The numerical median of 1, 2, 3, 4, 5, 6, 359 is 4. But for
navigational purposes you would actually order the numbers 359, 1, 2,
3, 4, 5, 6, so the desired median heading of the boat is actually 3.
Of course, you could express 359 better as -1 degrees to north, then
the sequence would be -1, 1, 2, 3, 4, 5, and 6. And you'd be good.
But that trick does not generalize if you go south instead, as you
have similar issues with -179, 174, 175, 176, 177, 178, and 179.
Has anybody solved this in Python, either for compass bearings or a
different domain? I can think of kind of a brute force solution where
you keep rotating the sequence until the endpoints are closest
together mod 360, but I wonder if there is something more elegant.
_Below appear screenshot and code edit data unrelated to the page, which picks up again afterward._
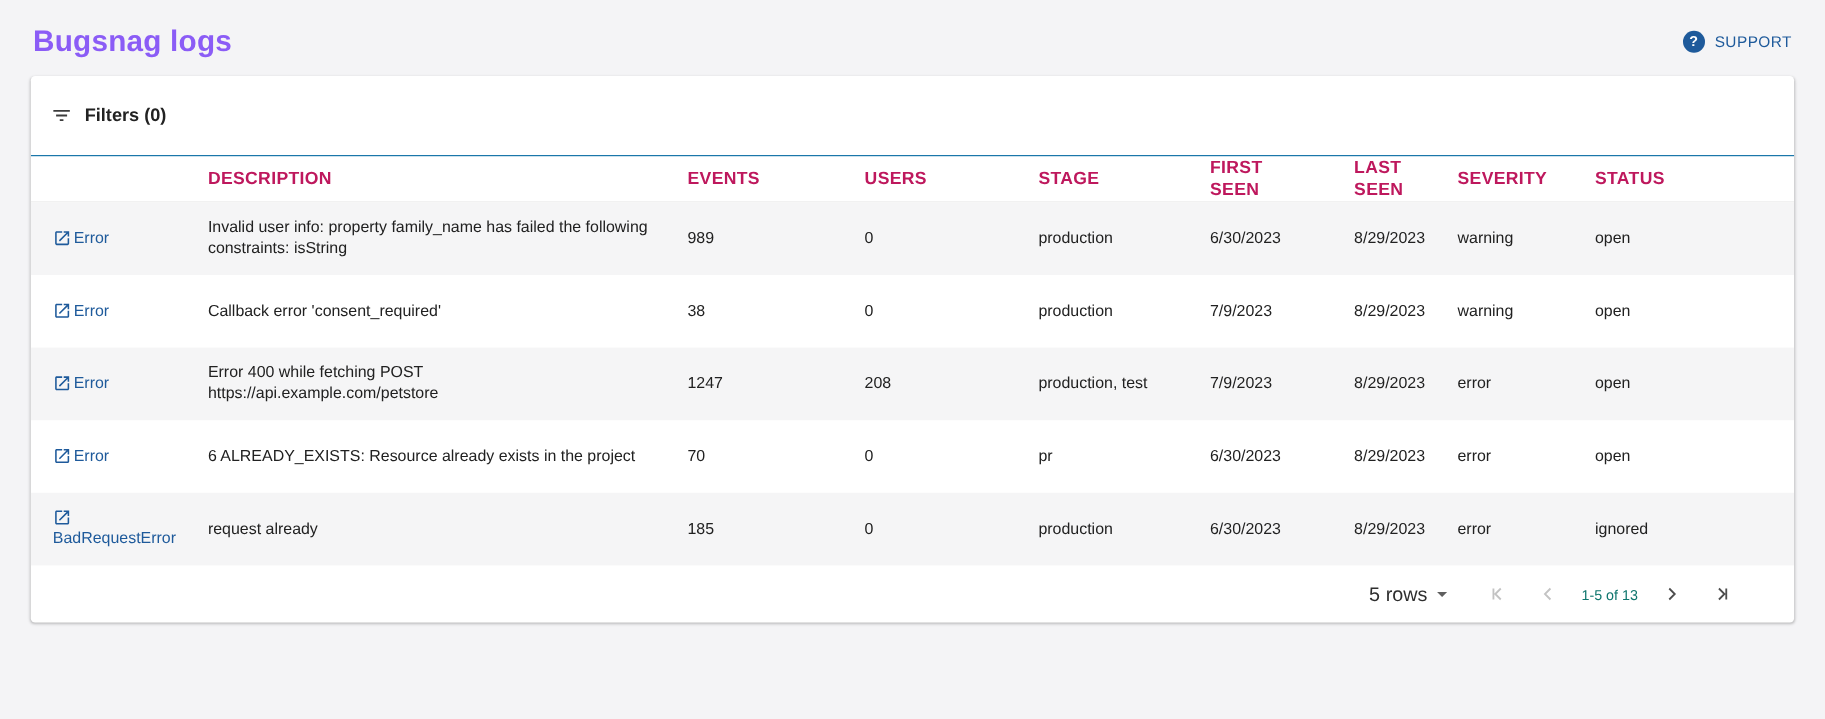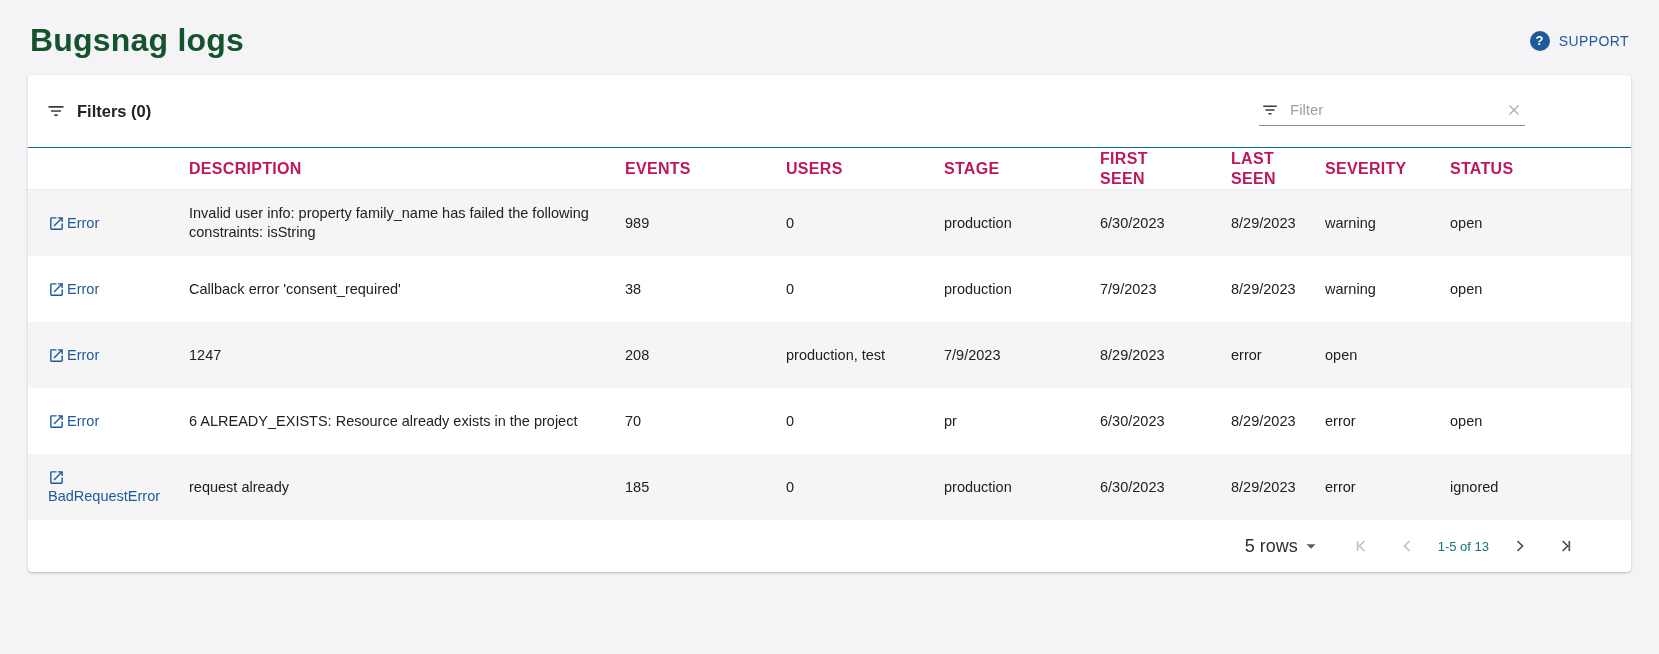--- a/index.html
+++ b/index.html
@@ -9,21 +9,21 @@
     background: var(--page-bg, #f4f4f6);
     font-family: "Liberation Sans", sans-serif;
     color: #212121;
     overflow: hidden;
   }
   .topbar {
     display: flex; justify-content: space-between; align-items: center;
     padding: 22px 30px 16px 30px;
   }
   .page-title {
-    margin: 0; font-size: 32px; font-weight: 700; color: #14532d; letter-spacing: .2px;
+    margin: 0; font-size: 27px; font-weight: 700; color: #8b5cf6; letter-spacing: .2px;
   }
   .support {
     display: flex; align-items: center; gap: 9px;
     color: var(--accent, #1e5a9b); text-decoration: none;
     font-size: 14px; font-weight: 500; letter-spacing: .4px;
     cursor: pointer;
   }
   .help-badge {
     width: 20px; height: 20px; border-radius: 50%;
     background: var(--accent, #1e5a9b); color: #fff;
@@ -116,31 +116,20 @@
 </div>
 
 <div class="card">
 
   <div class="filter-bar">
     <div class="filters-toggle">
       <svg class="icon" width="20" height="20" viewBox="0 0 24 24" fill="currentColor">
           <path d="M10 18h4v-2h-4v2zM3 6v2h18V6H3zm3 7h12v-2H6v2z"></path>
         </svg>
       <span>Filters (0)</span>
-    </div>
-    <div class="filter-field">
-      <svg class="icon" width="18" height="18" viewBox="0 0 24 24" fill="currentColor">
-          <path d="M10 18h4v-2h-4v2zM3 6v2h18V6H3zm3 7h12v-2H6v2z"></path>
-        </svg>
-      <input type="text" value="" placeholder="Filter" style="">
-      <span class="clear-btn">
-        <svg width="18" height="18" viewBox="0 0 24 24" fill="none" stroke="currentColor" stroke-width="1.6">
-            <path d="M6 6l12 12M18 6L6 18"></path>
-          </svg>
-      </span>
     </div>
   </div>
 
   <div class="grid thead">
     <div class="th"></div>
     <div class="th">DESCRIPTION</div>
     <div class="th">EVENTS</div>
     <div class="th">USERS</div>
     <div class="th">STAGE</div>
     <div class="th"><span class="narrow">FIRST SEEN</span></div>
@@ -182,20 +171,21 @@
       <div class="td">warning</div>
       <div class="td">open</div>
     </div>
 
     <div class="grid tr">
       <div class="td">
         <a class="link" href="#"><svg class="icon" width="17" height="17" viewBox="0 0 24 24" fill="currentColor">
               <path d="M19 19H5V5h7V3H5c-1.11 0-2 .9-2 2v14c0 1.1.89 2 2 2h14c1.1 0 2-.9 2-2v-7h-2v7zM14 3v2h3.59l-9.83 9.83 1.41 1.41L19 6.41V10h2V3h-7z"></path>
             </svg><span>Error</span></a>
       </div>
+      <div class="td">Error 400 while fetching POST https://api.example.com/petstore</div>
       <div class="td">1247</div>
       <div class="td">208</div>
       <div class="td">production, test</div>
       <div class="td">7/9/2023</div>
       <div class="td">8/29/2023</div>
       <div class="td">error</div>
       <div class="td">open</div>
     </div>
 
     <div class="grid tr">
Brute force doesn't suck too much when using numpy to do the heavy lifting.
In [158]: import numpy as np
# Worst case. A von Mises distribution "centered" around the "South pole"
# at pi/-pi.
In [159]: theta = np.random.vonmises(np.pi, 1.0, size=1000)
# Complex division makes circular distances easier to compute.
In [160]: z = np.exp(1j * theta)
# The newaxis bit plus numpy's broadcasting yields a 1000x1000 array of
# the quotient of each pair of points in the dataset.
In [161]: zdiv = z / z[:,np.newaxis]
# Convert back to angular distances. Take the absolute value. Sum along one
# dimension. Find the index of the element with the smallest mean absolute
# circular deviation when used as the putative median.
In [162]: i = abs(np.arctan2(zdiv.imag, zdiv.real)).sum(axis=1).argmin()
# As expected, the result is close to the mode of the distribution.
In [163]: theta[i]
Out[163]: 3.0886753423606521
--
Robert Kern
"I have come to believe that the whole world is an enigma, a harmless enigma
that is made terrible by our own mad attempt to interpret it as though it had
an underlying truth."
-- Umberto Eco
def compass_median(points):
points = sorted(points)
if points[-1] - points[0] > 180:
points = [(p - 360 if p > 180 else p) for p in points]
points.sort()
median = points[len(points) // 2]
return median + 360 if median < 0 else median
I like this implementation, and it would probably work 99.9999% of the
time for my particular use case. The only (very contrived) edge case
that I can think of is when you have 10 bearings to SSW, 10 bearings
to SSE, and the two outliers are unfortunately in the NE and NW
quadrants. It seems like the algorithm above would pick one of the
outliers.
Maybe the refinement to the algorithm above would be to find the mean
first, by summing sines and cosines of the bearings, taking the
quotient, and applying the arctangent. Then use the resulting angle
as the equivalent of "due north" and adjust angles to be within (-180,
180) respect to the mean, pretty much as you do in the code above,
with minor modifications.
I realize the problem as I stated it as sort of ill-defined.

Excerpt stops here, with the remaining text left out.